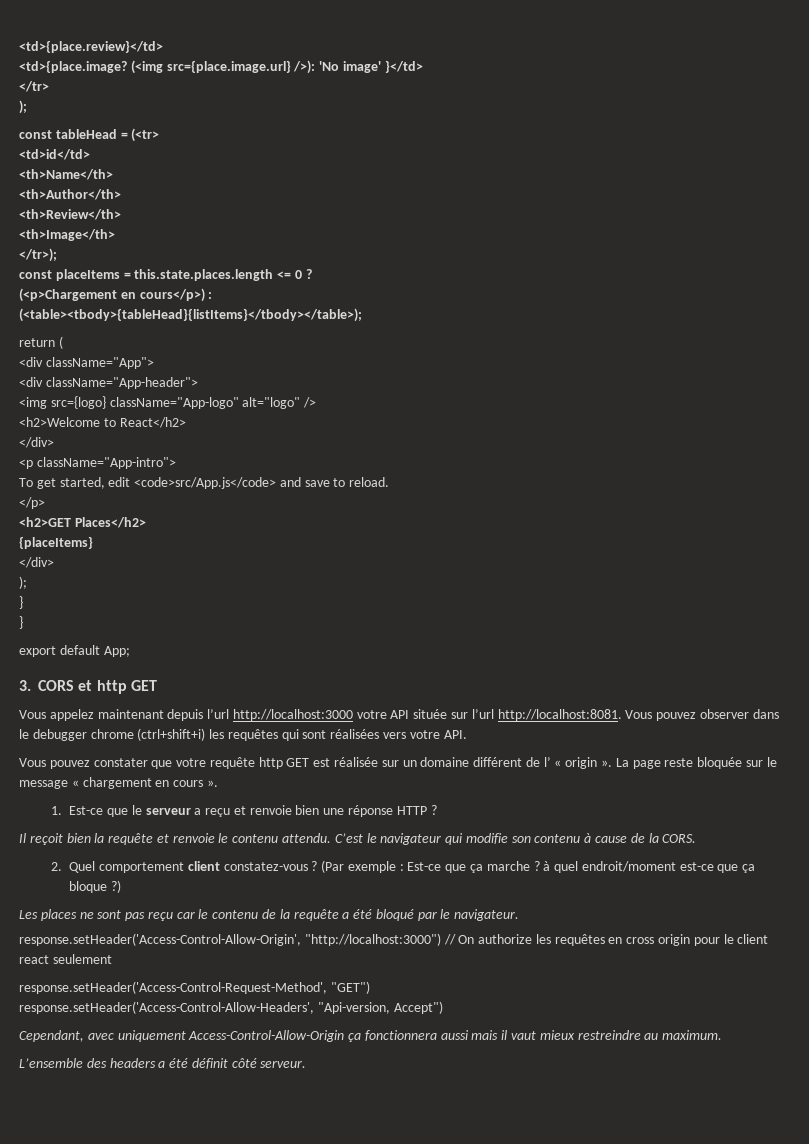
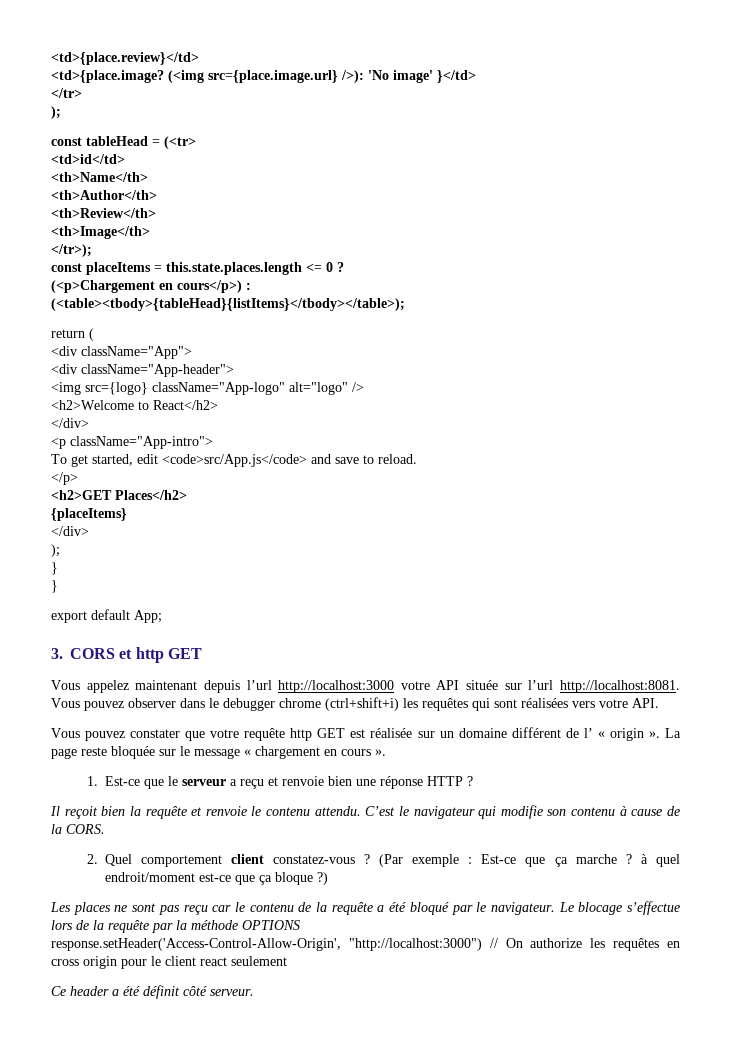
+ Le blocage s’effectue lors de la requête par la méthode OPTIONS
- response.setHeader('Access-Control-Request-Method', "GET")
- response.setHeader('Access-Control-Allow-Headers', "Api-version, Accept")
- Cependant, avec uniquement Access-Control-Allow-Origin ça fonctionnera aussi mais il vaut mieux restreindre au maximum.
- L’ensemble des headers a été définit côté serveur.
+ Ce header a été définit côté serveur.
------------
BRIEF –
Print the listing verbatim, images excluded.

ANSWER TO THIS PROBLEM –
+ Le blocage s’effectue lors de la requête par la méthode OPTIONS
- response.setHeader('Access-Control-Request-Method', "GET")
- response.setHeader('Access-Control-Allow-Headers', "Api-version, Accept")
- Cependant, avec uniquement Access-Control-Allow-Origin ça fonctionnera aussi mais il vaut mieux restreindre au maximum.
- L’ensemble des headers a été définit côté serveur.
+ Ce header a été définit côté serveur.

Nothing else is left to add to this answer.